Senator Seeks FTC Probe Of Cross-Device Tracking

Sen. Ed Markey (D-Mass.) is calling for the Federal Trade Commission to probe marketers' ability to track consumers when they access the Web from different computers or platforms.

“I am concerned about the expansion of tracking across consumer devices,” Markey wrote this week to FTC Chair Edith Ramirez. “Such tracking envelops users in a digital environment where marketers know their preferences and personal information no matter which device they use.”

In the past, ad companies typically could track users on a single device, such as a desktop or laptop, but didn't usually tie together information collected across more than one device. For instance, ad networks could set cookies on desktop computers, but those cookies wouldn't contain information about what users did on smartphones or tablets. Companies also could track smartphone users by device identifiers, but those weren't tied to tablets or laptops.
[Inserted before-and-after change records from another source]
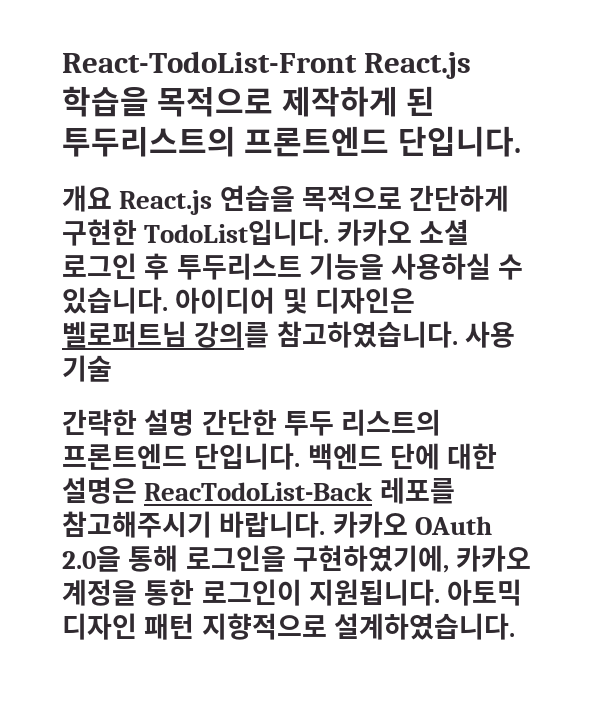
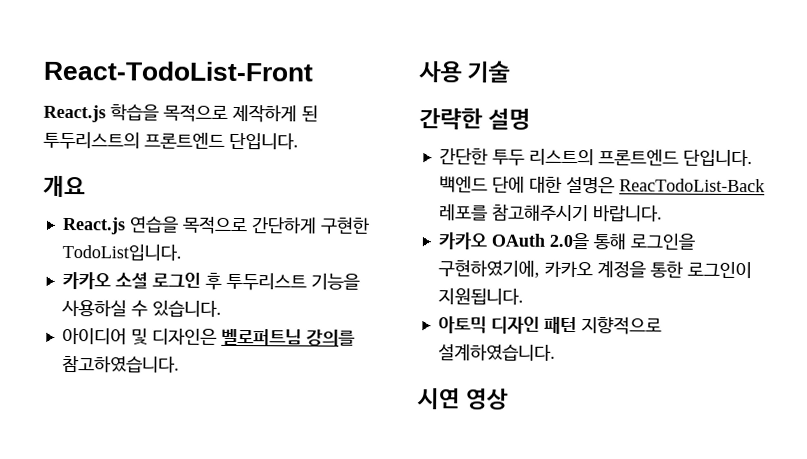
- React-TodoList-Front React.js 학습을 목적으로 제작하게 된 투두리스트의 프론트엔드 단입니다.
+ React-TodoList-Front
+ React.js 학습을 목적으로 제작하게 된 투두리스트의 프론트엔드 단입니다.
- 개요 React.js 연습을 목적으로 간단하게 구현한 TodoList입니다. 카카오 소셜 로그인 후 투두리스트 기능을 사용하실 수 있습니다. 아이디어 및 디자인은 벨로퍼트님 강의를 참고하였습니다. 사용 기술
+ 개요
+ React.js 연습을 목적으로 간단하게 구현한 TodoList입니다.
+ 카카오 소셜 로그인 후 투두리스트 기능을 사용하실 수 있습니다.
+ 아이디어 및 디자인은 벨로퍼트님 강의를 참고하였습니다.
+ 사용 기술
- 간략한 설명 간단한 투두 리스트의 프론트엔드 단입니다.
+ 간략한 설명
+ 간단한 투두 리스트의 프론트엔드 단입니다.
- 백엔드 단에 대한 설명은 ReacTodoList-Back 레포를 참고해주시기 바랍니다. 카카오 OAuth 2.0을 통해 로그인을 구현하였기에, 카카오 계정을 통한 로그인이 지원됩니다. 아토믹 디자인 패턴 지향적으로 설계하였습니다.
+ 백엔드 단에 대한 설명은 ReacTodoList-Back 레포를 참고해주시기 바랍니다.
+ 카카오 OAuth 2.0을 통해 로그인을 구현하였기에, 카카오 계정을 통한 로그인이 지원됩니다.
+ 아토믹 디자인 패턴 지향적으로 설계하였습니다.
+ 시연 영상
But now, some companies appear able to track and target people across a variety of devices and platforms.

Drawbridge, which sends targeted ads to people's smartphones based on the sites they visit on desktop computers, reportedly says it has matched 1.5 billion devices. The company reportedly “uses statistical modeling to determine the probability that several devices have the same owner and to assign that person an anonymous identifier,” according to The New York Times.

Markey says in his letter to the FTC that the implications of such tracking techniques are “alarming.”

“With new technology, companies can monitor behavior patterns and use statistical modeling to determine that different devices and computers belong to the same person, even as consumers are unaware that their online activity on one device is being paired with their activities on other devices,” he writes.